Morocco and South Africa: foreign policy is not cast in stone

Stevens Mokgalapa. Picture: African News Agency (ANA)

Stevens Mokgalapa. Picture: African News Agency (ANA)

Published Feb 27, 2024


In the last 2023 Afcon showdown, the last football match between Bafana Bafana and the Atlas Lions unveiled on both sides, a deep-seated sportsmanship and a shared passion for the sport, transcending mere competition. The game between the two teams, hailing from nations with tangled intricacies of their current diplomatic relations, demonstrated that beneath the fervour of rivalry lies a unified destiny.

In the realm of international relations, a guiding principle stands as a beacon for decision-making: nations are bound not by unchanging alliances or enmities but by enduring interests. Foreign policy is not cast in stone! This principle dictates that a country's strategic objectives should invariably steer its interactions with others, evaluating each nation based on its inherent merits.

It is in this context that the South African government should be approaching its relationship with Morocco. Mutual trust and understanding between the two countries must be the foundation to restore and develop the bilateral relations in order to eventually contribute to building continental economic integration. They could also reap huge benefits from a stronger concertation on political regional issues, as both serve on the African Union’s (AU) Peace and Security Council and could learn from exchanging notes on their respective rich experiences in this regard.

Morocco’s readmission to the AU on 30 January 2017 signalled a new era in African political power dynamics. Morocco with a population of 36 million people and a solid gross domestic product (GDP), that makes it the 5th largest economy in Africa, is a significant contributor to the AU budget, showing its influence on the continent and abroad.

Morocco's economy has diversified, encompassing sectors from agriculture to information and communication technology (ICT), bolstered by the establishment of several Special Economic Zones (SEZs). Additionally, the country plays a pivotal role in hosting significant sectors of the African Union (AU), including the AU's migration and climate-smart programs. In a recent development, Morocco has been elected as President of the United Nations Human Rights Council (UNHRC), marking a significant milestone in its international engagement.

Both South Africa and Morocco could play a constructive and progressive role together in shaping the Africa agenda by cooperating and collaboration for mutual benefit and collective advancement of Africa Agenda 2063. There is an urgent need for engagement between the two countries on shared interests including economic, cultural and sport related diplomacy.

Economic diplomacy could assist in enhancing trade between the two countries regarding the importance of the African Continental Free Trade Area (ACFTA) which opens doors for Intra African Trade. Additionally, cultural diplomacy can facilitate people to people interaction and promote tourism between the two countries which would unlock potential and foster a deeper understanding of the two nations.

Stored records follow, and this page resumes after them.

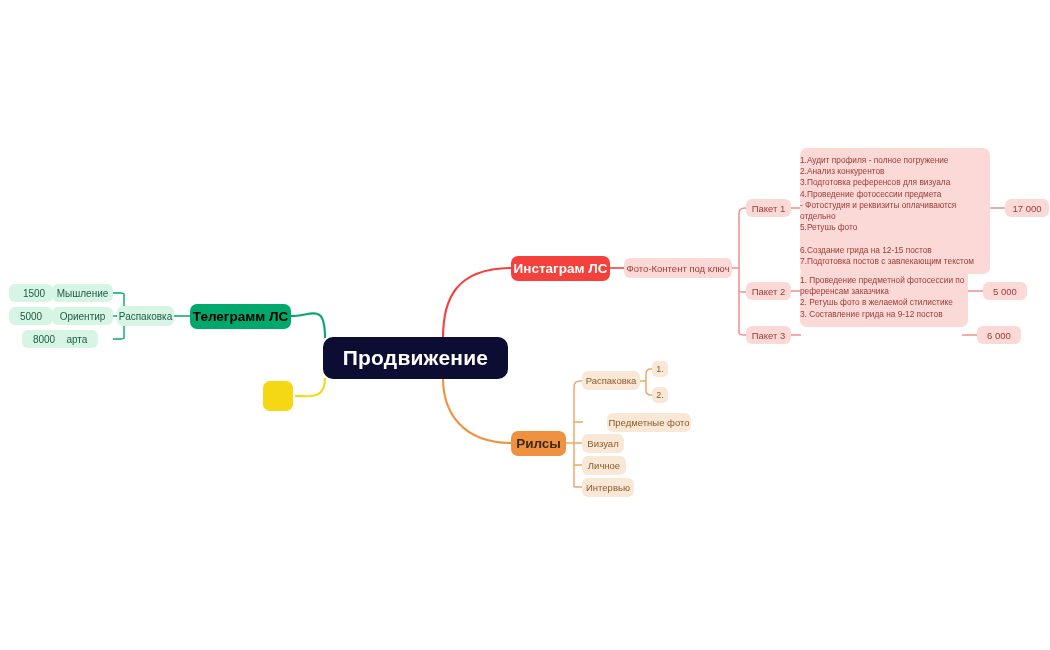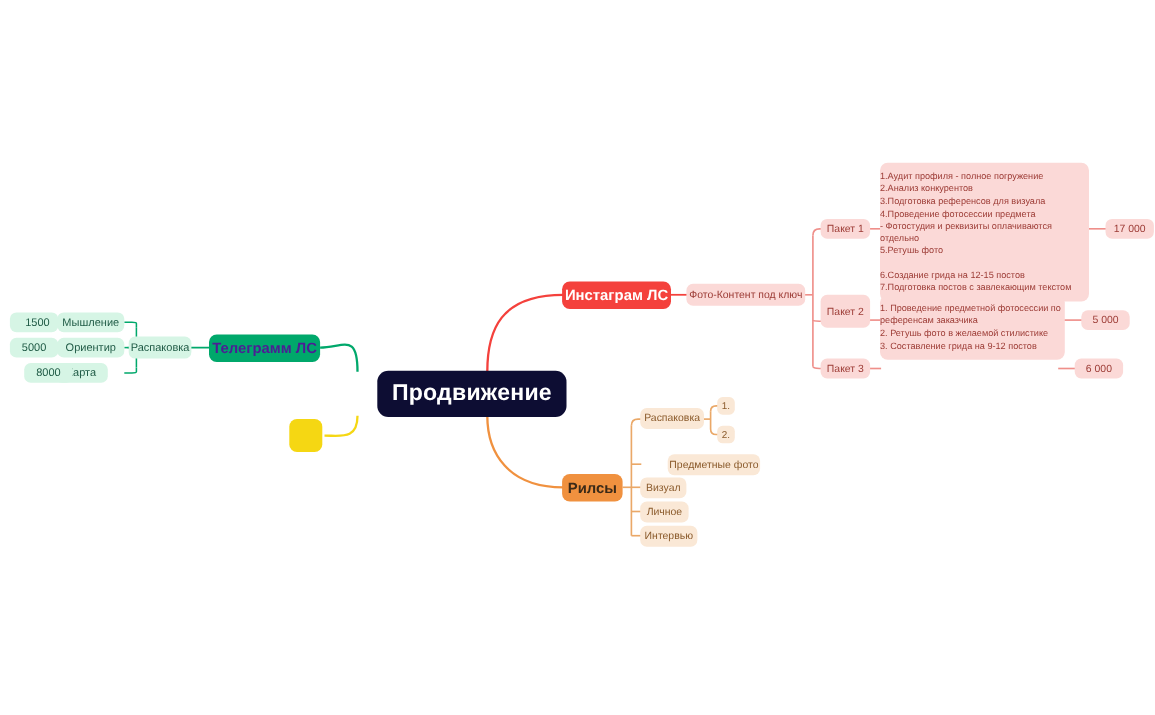"Пакет 2" div.node { height: 30px -> 18px; top: 268px -> 282px }
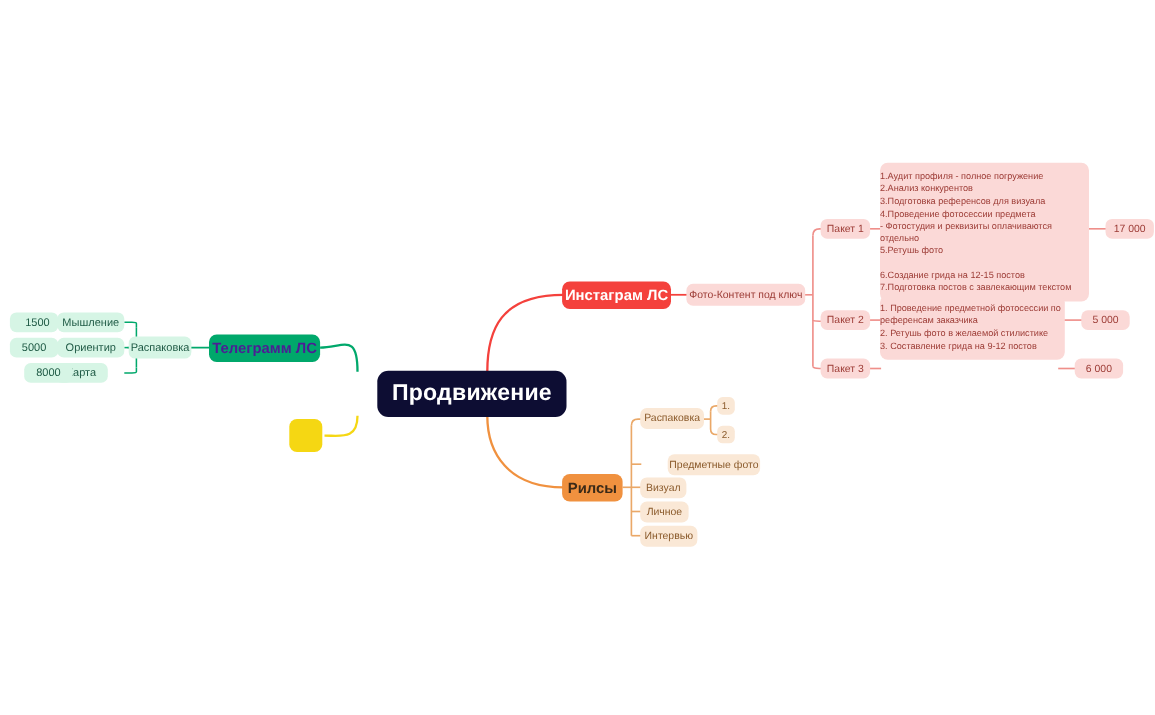"Телеграмм ЛС" .main-green { color: #4c1d95 -> #000000 }
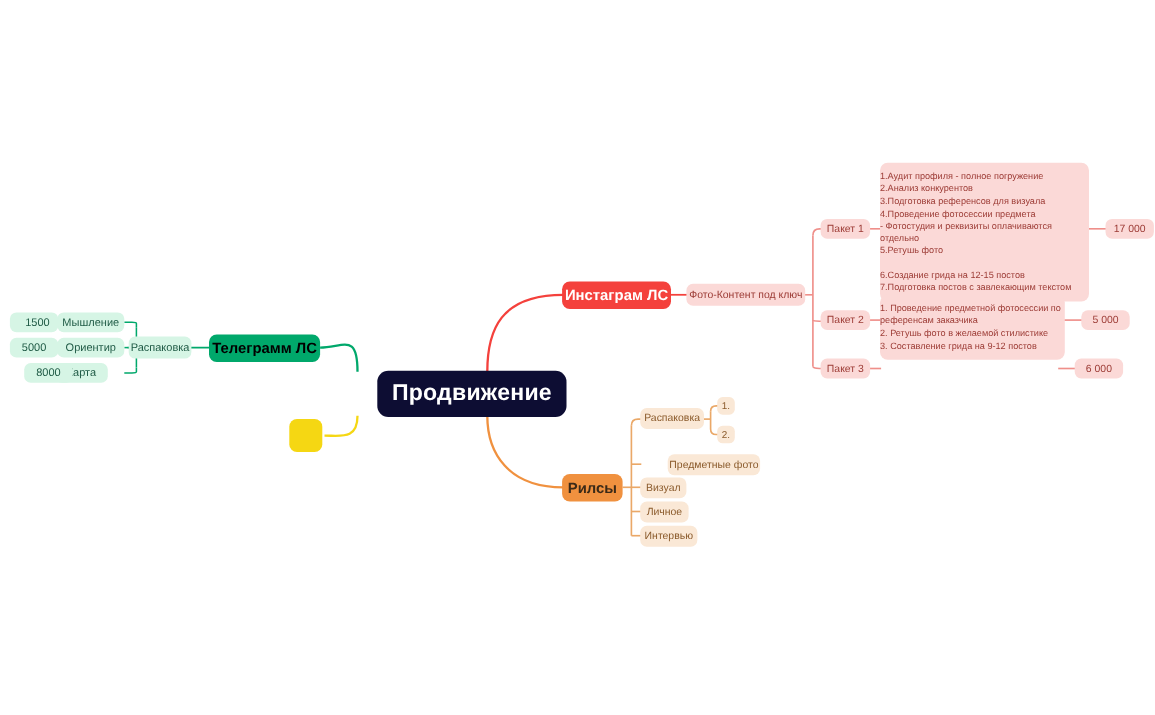"Продвижение" div.node { margin-left: 20px -> none; width: 172px -> 185px }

Sport diplomacy is also one of the diplomatic tools that could be used to promote people’s relations. For example, the Moroccan premier league and the South African premier league are two of the best professional football leagues in Africa hence collaboration can improve the quality of football in Africa.

Public diplomacy could also be one of the tools the two countries could utilise to communicate each other’s foreign policy, offering a deeper understanding and clarity of their respective foreign policy positions. Morocco’s leadership of the United Nations Human Rights Council marks a significant stamp of approval for Morocco. Therefore, both countries could collaborate and champion Africa’s human rights issues by highlighting issues like migration, food security, conflict, displacements, and climate change.

BOSA calls on the South African government to show leadership as a credible international actor and positively engage with Morocco to increase cooperation for economic and trade relations and prosperity. There is potential for both countries which are the most industrialised in Africa to work together for the good of AFCFTA. South Africa should support the round tables process led by the UN to reach a political solution regarding the Western Sahara issue in accordance with the UN Security Council resolutions. We call for realistic and pragmatist solutions that will guarantee closer cooperation, security and stability in the Maghreb region.

Stevens Mokgalapa is Bosa’s Head of International Relations.